*** Task inputs Section Begins ***
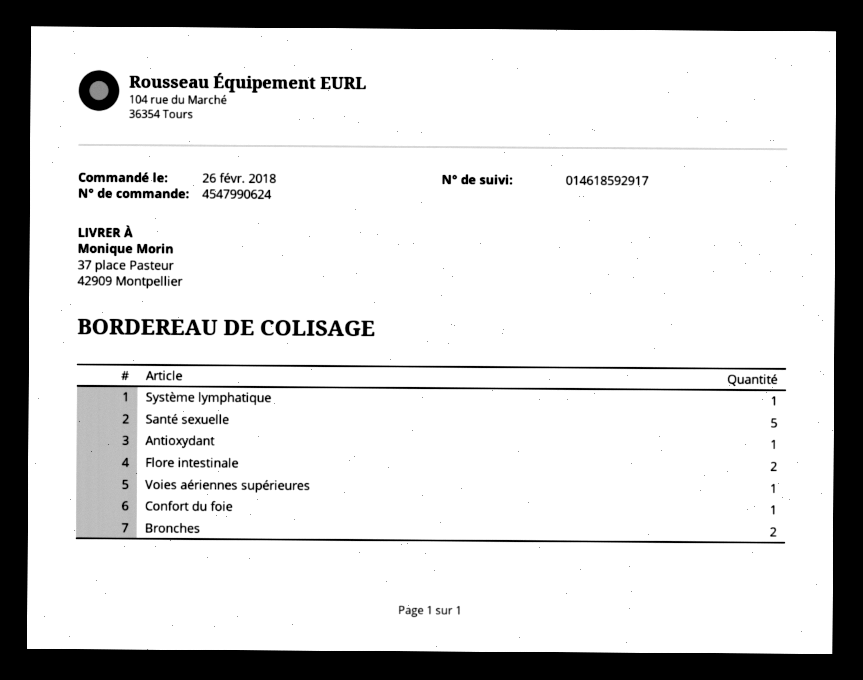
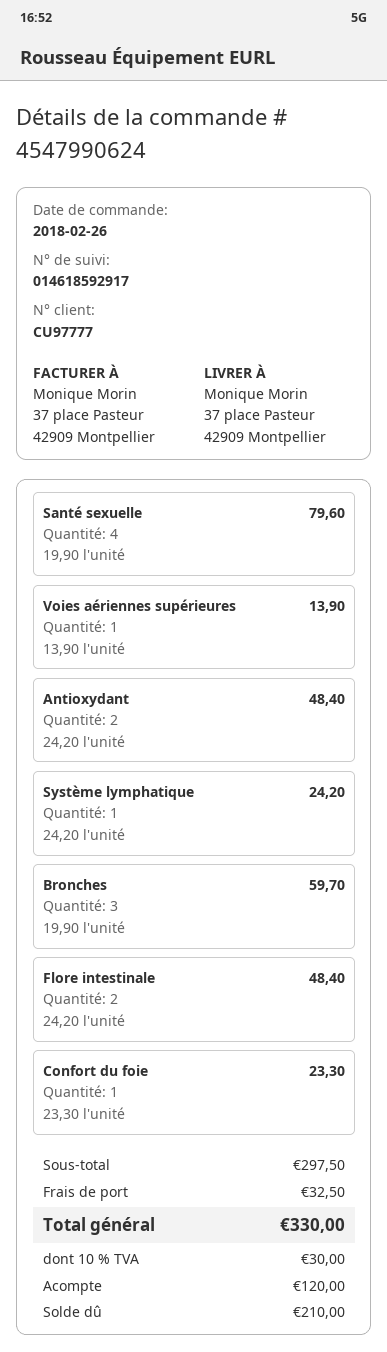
Santé sexuelle: 5 -> 4
Antioxydant: 1 -> 2
Bronches: 2 -> 3

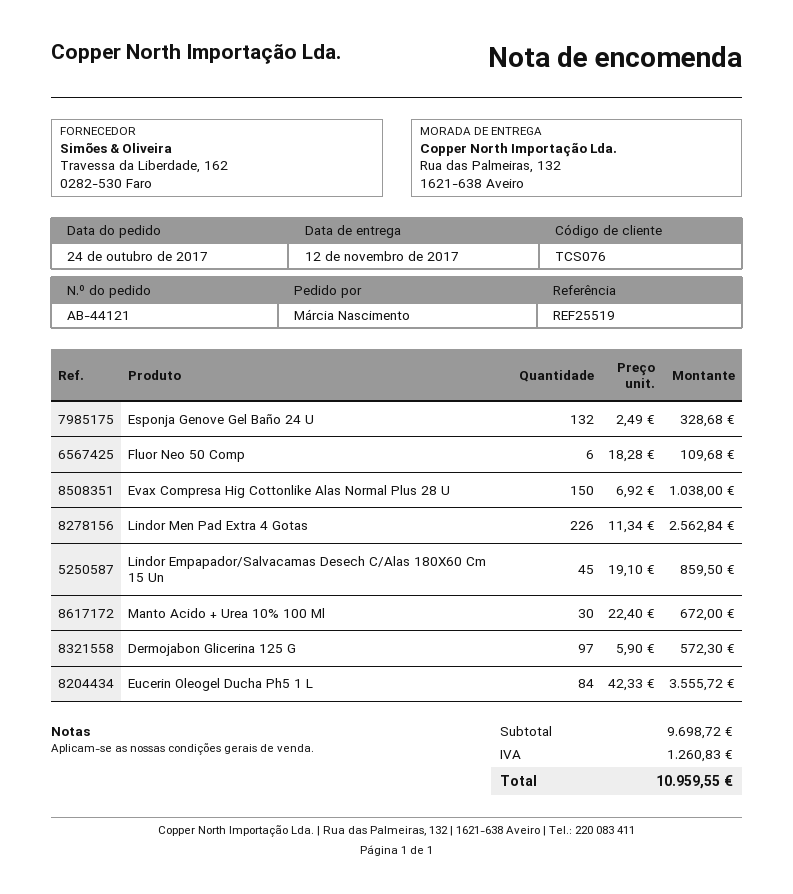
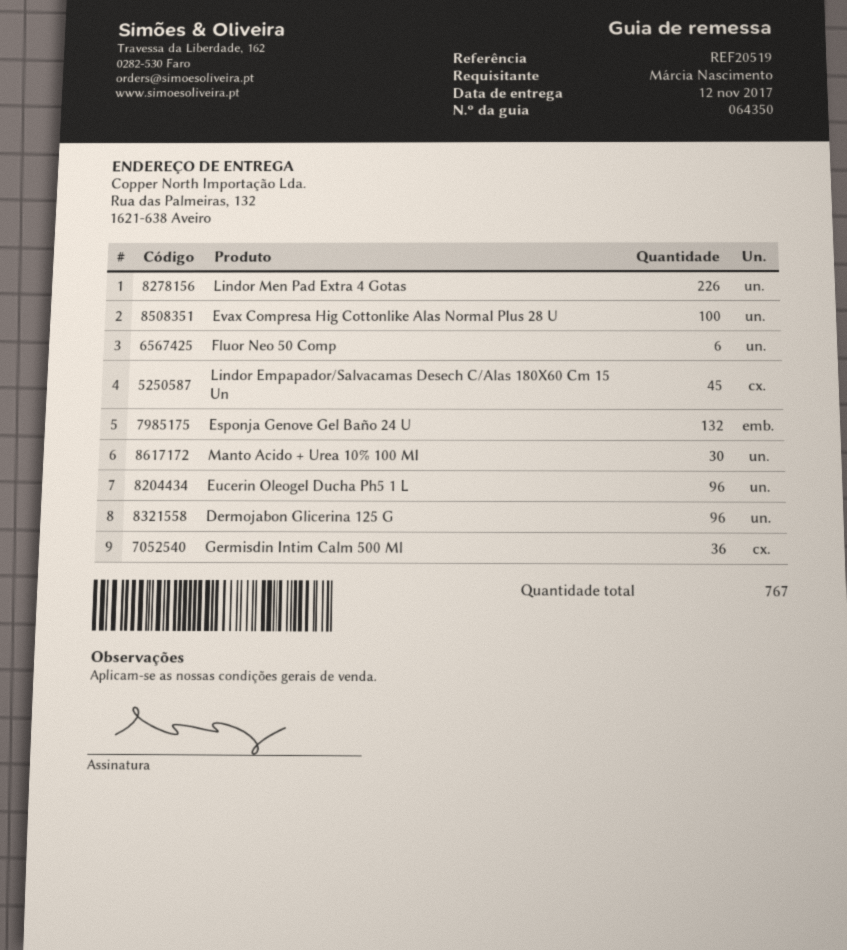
reference: REF25519 -> REF20519
Evax Compresa Hig Cottonlike Alas Normal Plus 28 U: 150 -> 100
Dermojabon Glicerina 125 G: 97 -> 96
Eucerin Oleogel Ducha Ph5 1 L: 84 -> 96
Germisdin Intim Calm 500 Ml: none -> 36

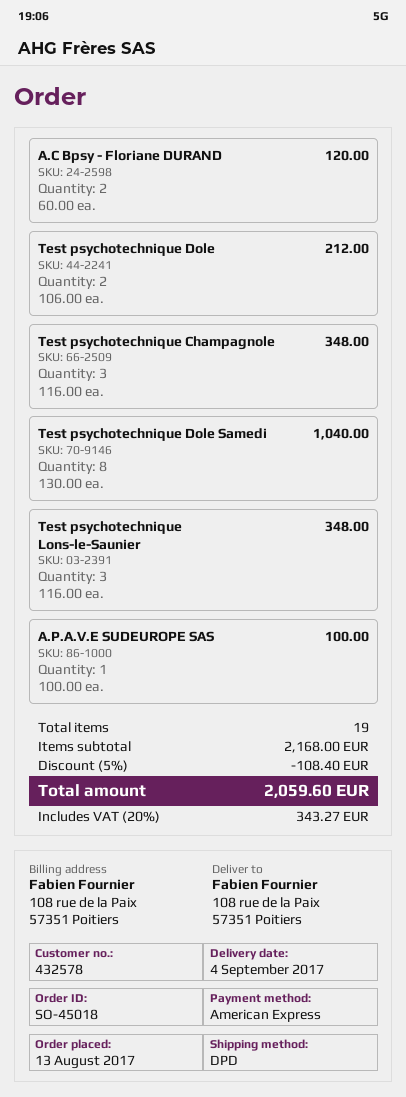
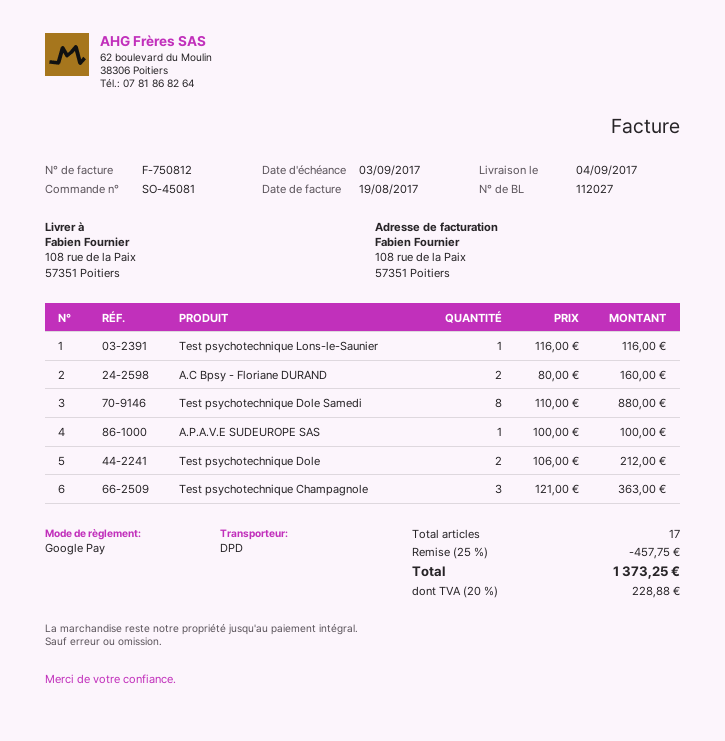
order number: SO-45018 -> SO-45081
payment method: American Express -> Google Pay
A.C Bpsy - Floriane DURAND: 2 x 60.00 = 120.00 -> 2 x 80.00 = 160.00
Test psychotechnique Champagnole: 3 x 116.00 = 348.00 -> 3 x 121.00 = 363.00
Test psychotechnique Dole Samedi: 8 x 130.00 = 1040.00 -> 8 x 110.00 = 880.00
Test psychotechnique Lons-le-Saunier: 3 x 116.00 = 348.00 -> 1 x 116.00 = 116.00
total quantity: 19 -> 17
discount: 5% = 108.40 -> 25% = 457.75
tax: 20% = 343.27 -> 20% = 228.88
total: 2059.60 -> 1373.25

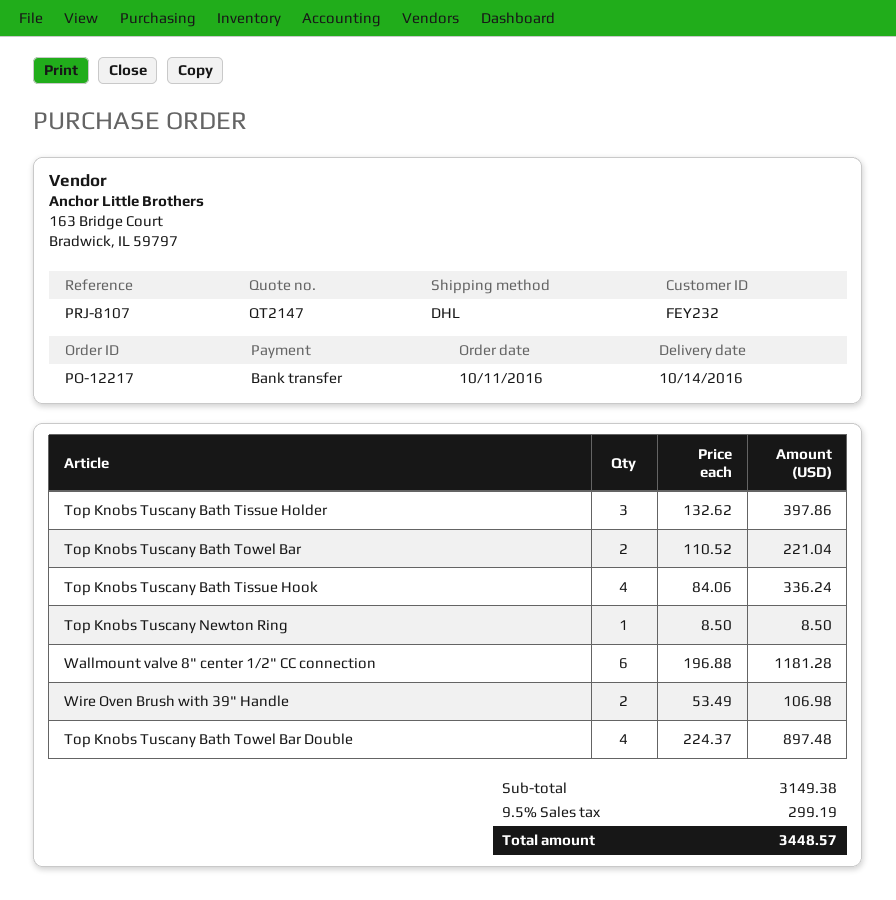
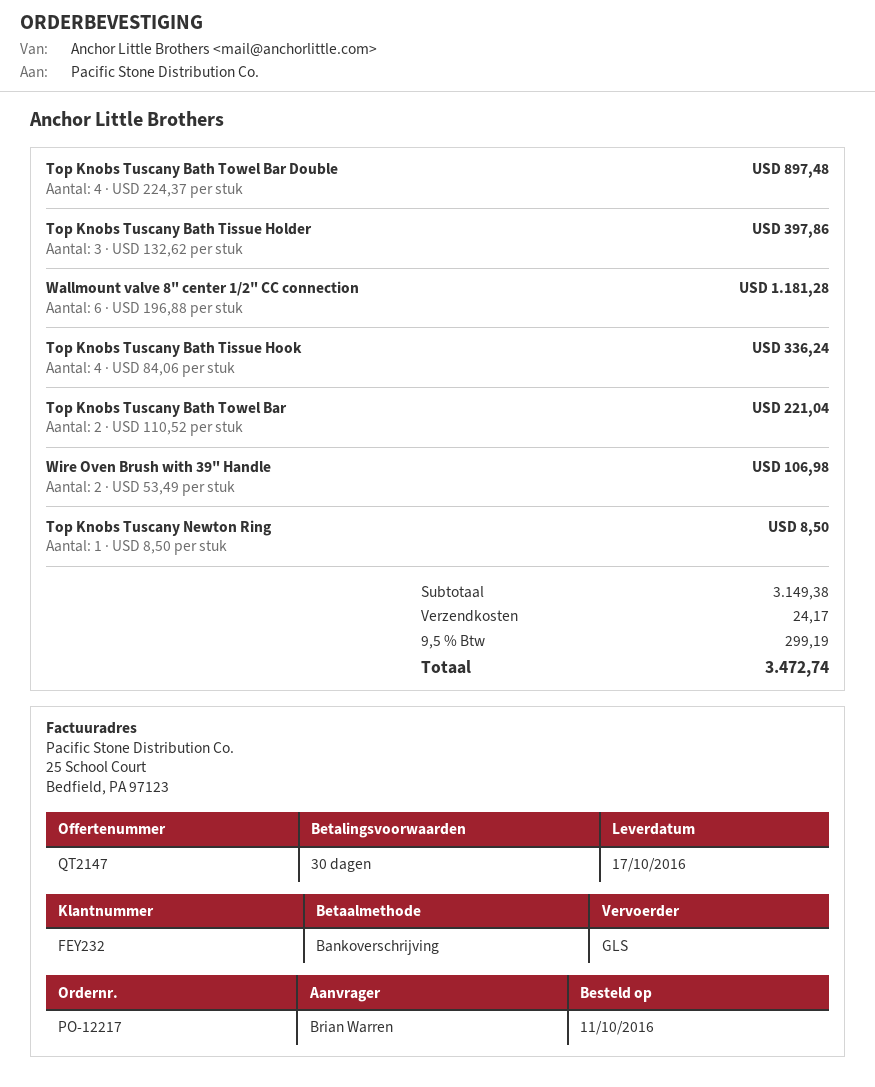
delivery date: 2016-10-14 -> 2016-10-17
shipping method: DHL -> GLS
shipping: none -> 24.17
total: 3448.57 -> 3472.74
*** Task inputs Section Ends ***
**Required work**:
This task calls for the records to be copied exactly, without pictures.

**Result below**:
Santé sexuelle: 5 -> 4
Antioxydant: 1 -> 2
Bronches: 2 -> 3

reference: REF25519 -> REF20519
Evax Compresa Hig Cottonlike Alas Normal Plus 28 U: 150 -> 100
Dermojabon Glicerina 125 G: 97 -> 96
Eucerin Oleogel Ducha Ph5 1 L: 84 -> 96
Germisdin Intim Calm 500 Ml: none -> 36

order number: SO-45018 -> SO-45081
payment method: American Express -> Google Pay
A.C Bpsy - Floriane DURAND: 2 x 60.00 = 120.00 -> 2 x 80.00 = 160.00
Test psychotechnique Champagnole: 3 x 116.00 = 348.00 -> 3 x 121.00 = 363.00
Test psychotechnique Dole Samedi: 8 x 130.00 = 1040.00 -> 8 x 110.00 = 880.00
Test psychotechnique Lons-le-Saunier: 3 x 116.00 = 348.00 -> 1 x 116.00 = 116.00
total quantity: 19 -> 17
discount: 5% = 108.40 -> 25% = 457.75
tax: 20% = 343.27 -> 20% = 228.88
total: 2059.60 -> 1373.25

delivery date: 2016-10-14 -> 2016-10-17
shipping method: DHL -> GLS
shipping: none -> 24.17
total: 3448.57 -> 3472.74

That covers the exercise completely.